Double Whammy Disaster

Robert Goodale rrg@nevada.edu
Fri, 13 Apr 2001 00:41:28 -0500


Wow, I saw a client today who had the absolute worst thing happen.  This
person is in the high-tech industry and spends about half his time in
Vegas and half the time in Florida, typically alternating every other
month.  He has a Mason & Hamlin 'A' 1920s vintage which I last tuned
about eight months ago.  Although the piano was due a rebuild it was
overall in decent shape considering it's age.

All of his bills go to the Florida address.  About two months ago he
received an astronomically high water bill.  He inquired about it and
the water district said that he had used over 64,000 gallons of water
according to their readings just a couple weeks earlier.  He immediately
called his neighbor in Las Vegas and asked him to see if everything was
all right at his house.  The long of the short of it was that an
upstairs toilet had broke and flooded everything.  The ceiling collapsed
in the room off the kitchen and water ran down from there, across the
floor, and then under a rear door leading outside.  The damage was
extensive but not as bad as it could potentially have been if not for
the location of the door.  Of course this soaking brought the humidity
level in the house up substantially while the water ran for a month with
nobody home.  But the story doesn't end here.

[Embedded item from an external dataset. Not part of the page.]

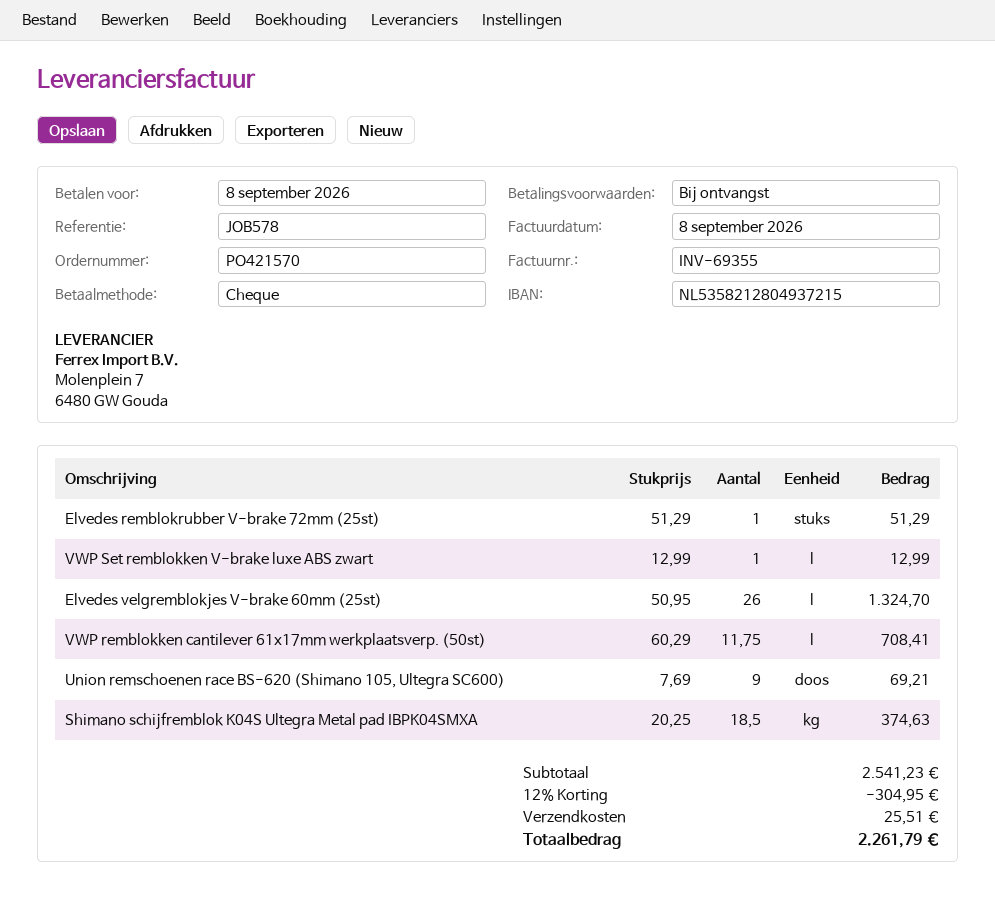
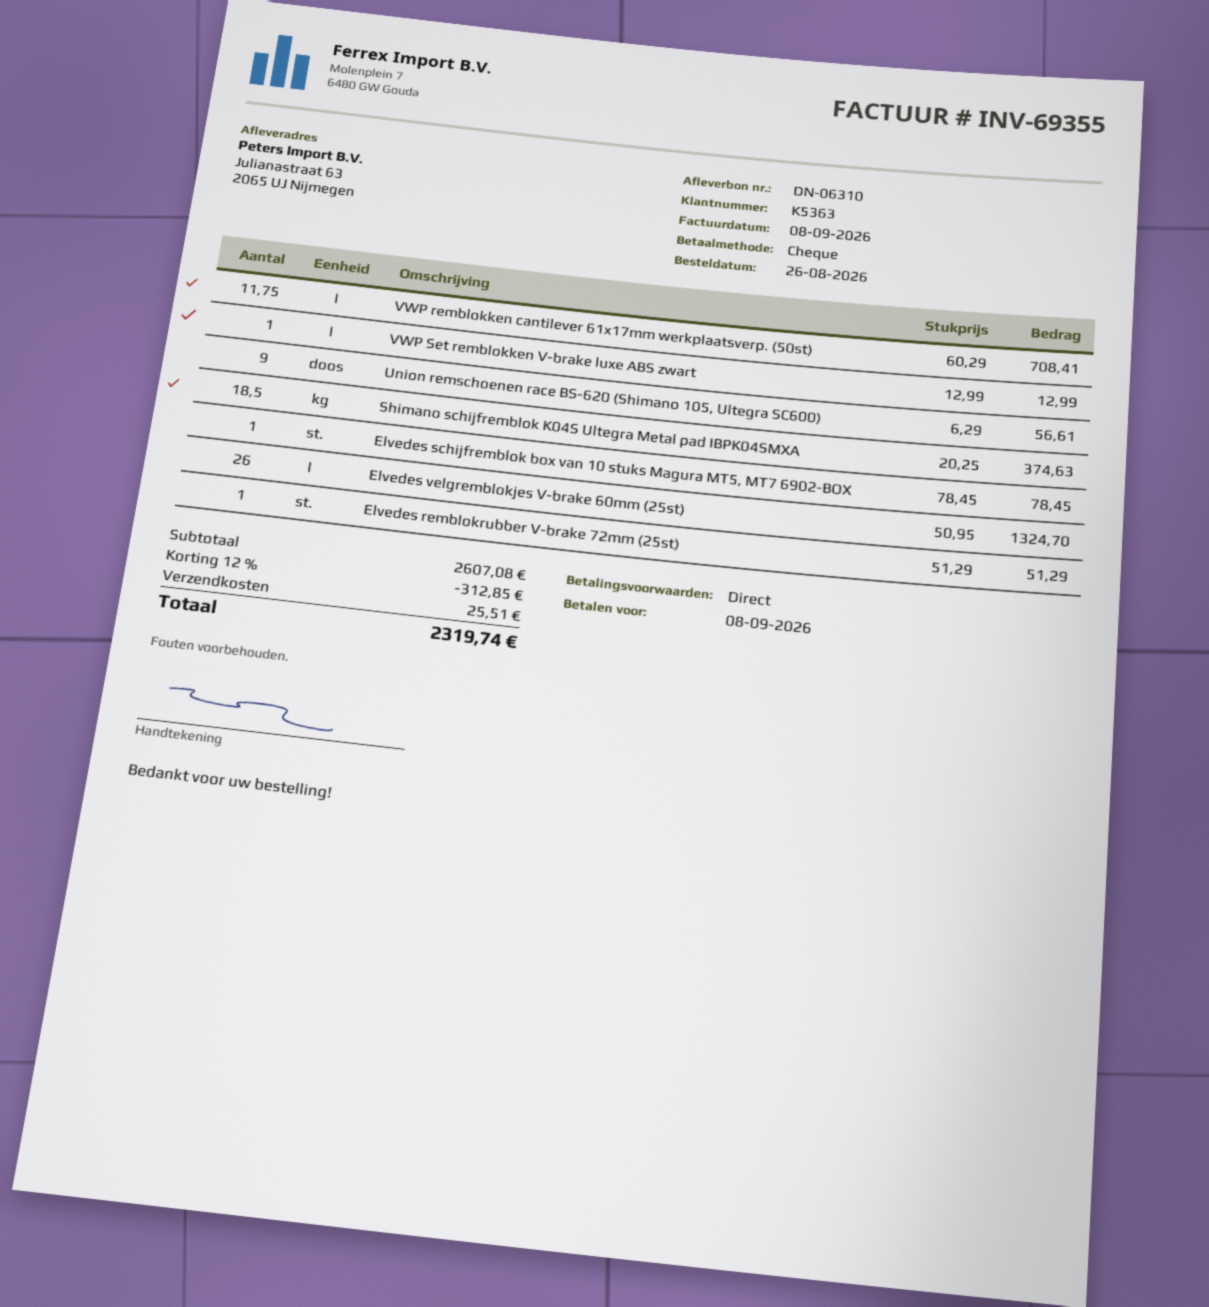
Union remschoenen race BS-620 (Shimano 105, Ultegra SC600): 9 x 7.69 = 69.21 -> 9 x 6.29 = 56.61
Elvedes schijfremblok box van 10 stuks Magura MT5, MT7 6902-BOX: none -> 1 x 78.45 = 78.45
subtotal: 2541.23 -> 2607.08
discount: 12% = 304.95 -> 12% = 312.85
total: 2261.79 -> 2319.74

Following this event he later returned to Florida for another month.
About  ten days ago he received a bill from the gas company, again for
an astronomical amount.  He called his neighbor again to go next door
and check it out.  It seems that the thermostat malfunctioned and was
permanently stuck in the on position.  The furnace was on full day and
night for an entire month.  Keep in mind folks, March in Las Vegas isn't
all that cold.  Initial readings put the heat in the house at well over
200 degrees!!  The heat was so intense that the kitchen cabinets were
coming apart, the laminate pealed off the counter tops, and walls
cracked.  He showed me a mostly flat blob of wax that was once a huge
eight inch diameter candle.

Remarkably the veneer didn't come off the piano like it did in the
kitchen but the sound board was ruined with multiple wide cracks
throughout.  It was easy to see negative down bearing.  The pin block
was somewhat weak before as I recall but there was no torque at all
now.  He really wanted me to try and make the piano somewhat playable
and I told him I would do what I could.  I pounded the pins in as far as
they would go without risking damage to the coils and found that there
was barely enough torque to pull it up to pitch.  The whole piano was
more than 200 cents flat, well beyond the measurable range of my
accu-tuner.  After some serious multiple pitch raising I finally got it
back up to A-440 but the tone was dead, just a ghost of what it once was
with almost no sustain.  Eventually he wants me to completely rebuild it
but for now he considers himself really lucky.  I would have to agree.